Docker on EMR thru mrjob?

My project has a bunch of dependencies that are a pain to set up (and maintain!) in bootstrap scripts on Amazon EMR and I’m wondering why I shouldn’t try to run stuff in Docker on EMR.

We use mrjob (python) to set up our EMR jobs. EMR 3.11 runs Amazon Linux 2015.09 which has docker in it… I’m thinking I’m just going to modify our MapReduce steps to:

  • write mapreduce inputs to a file in a mounted docker dir
  • use “docker run” to read the input file and perform operations inside of our nice, easily maintainable docker image
  • write output files to the mounted docker dir
  • read the output files and yield output to next step

The advantage is that our bootstrap script for EMR becomes super simple and fast because almost all of the setup is already done and saved in a docker image. No more dependency madness. We just need to install docker, pull the image, and then feed input into it in each step.

The disadvantage is that we’ll introduce some computational overhead and complexity to the code. And I’m not 100% sure this is going to work (I can imagine multithreaded calls to docker-machine on EMR crossing the beams and majorly screwing memory/disk resource sharing).

Does this sound crazy? Is there a more standard way people run Docker on EMR?

@silviaterra

I’m not that familiar with EMR (besides the basic principle), but assuming you’re set on mrjob in particular (vs., say, Hadoop), using Docker to distribute the processes that will be run on the given hosts (and your proposed approach) seems reasonable.

If your basic dependencies don’t change that often, you might want to consider using a tool such as Packer to “bake” an AMI and simply rsync the code over when a new host gets brought up instead. This would free you from having to entangle your pipeline with Docker.

However, the disadvantage of this method is that iterating on an AMI vs. a Docker image is slower and costlier. It seems to me that it is much more likely to be easy to experiment and play around with the same “stack” / pipeline in a local environment with Docker. Docker also would allow you to run userspace programs from Debian-based (or other) distros on top of Amazon Linux if using AL is a hard requirement for you. IMO, that’s pretty nice.

(I can imagine multithreaded calls to docker-machine on EMR crossing the beams and majorly screwing memory/disk resource sharing).

As for the performance concerns, I’m not really sure what the “beams” are here. Might be able to help more if you can elaborate. Network? Page cache? The main performance concerns of Docker are related to disk, in my opinion. But this can be mitigated by using a volume as you suggested. Using the default bridge driver for network has some overhead due to NAT but is fast enough for many applications (basically, if getting packets through the process fast is not the main purpose of the containerized process, you’re unlikely to notice).
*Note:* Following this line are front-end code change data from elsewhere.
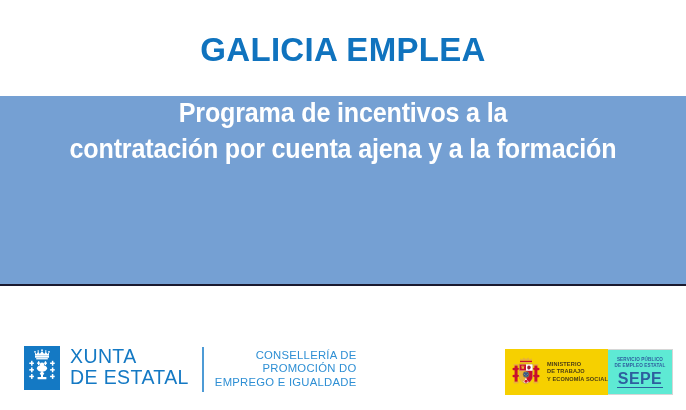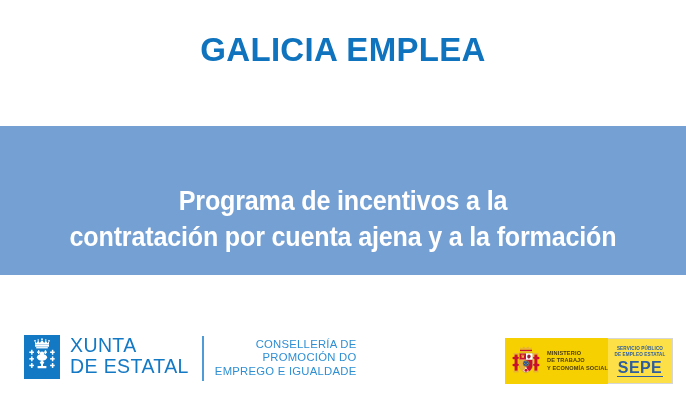--- a/index.html
+++ b/index.html
@@ -43,44 +43,42 @@
   .band {
     position: absolute;
     left: 0;
     top: 96px;
     width: 686px;
     height: 191px;
     background: #75A0D3;
     box-sizing: border-box;
     border-bottom: 3px solid #1A1A2E;
     display: flex;
-    align-items: center;
     justify-content: center;
-    margin-top: 30px;
   }
   .band-text {
     width: 660px;
     text-align: center;
     color: #ffffff;
     font-weight: bold;
     font-size: 27px;
     line-height: 1.32;
     transform: scaleX(0.93);
     letter-spacing: -0.2px;
   }
   .band-line {
     display: block;
     white-space: nowrap;
   }
 
   
   .footer {
     position: absolute;
     left: 0;
-    top: 275px;
+    top: 286px;
     width: 686px;
     height: 121px;
     background: #ffffff;
   }
 
   
   .xunta-block {
     position: absolute;
     left: 24px;
     top: 59px;
@@ -158,21 +156,21 @@
     font-size: 5.6px;
     line-height: 7.2px;
     font-weight: bold;
     letter-spacing: 0.15px;
     white-space: nowrap;
   }
   .ministerio-text span { display: block; }
 
   .sepe {
     width: 65px;
-    background: #fde047;
+    background: #5eead4;
     border: 1px solid #D6D6D6;
     border-left: none;
     box-sizing: border-box;
     display: flex;
     flex-direction: column;
     align-items: center;
     justify-content: center;
     padding-top: 1px;
   }
   .sepe-small {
Thanks Nathan! I’m going to give this a shot with a proof of concept and will post back if I manage to get it working.

After making the necessary blood sacrifices, I have managed to get a proof of concept for this working! Working example at https://github.com/SilviaTerra/docker-emr-poc

One thing that’s still a bit gross is that I have to “sudo docker” everything. Per the instructions on AWS’s site, you need to add $USER to the “docker” group in order for them to run docker without sudo. But you have to log out for this change to take effect. That’s a non-starter in the bootstrap script for EMR. I tried newgrp too, but that opens up a sub-shell or something and doesn’t play nicely with the bootstrap process either. Any thoughts there?

Opened a question about the group permissions on ServerFault - http://serverfault.com/questions/762788/updating-group-without-log-out-or-subshell

Now you’re getting the hang of it!

One thing that's still a bit gross is that I have to "sudo docker" everything

I’m actually one of the weirdos who doesn’t mind sudo docker all that much, especially in higher environments, but I’d be surprised to find there wasn’t a workaround for reloading the docker group configuration, maybe by spawning a new shell (su?)? @tianon @svendowideit do you know any?

Nice to hear you got it working!

Did you try restarting hadoop on the EMR cluster after adding ‘yarn’ to the ‘docker’ user group? I’m wondering if that might work.

Hi Praveen - I haven’t tried that. I googled around a bit and it seems like restarting hadoop from within a mrjob bootstrap script is pretty complicated (although maybe I’m missing something obvious?). Not sure how that would fix the group permissions issue though - I think you have to log out and log in for *nix to make the permissions take effect.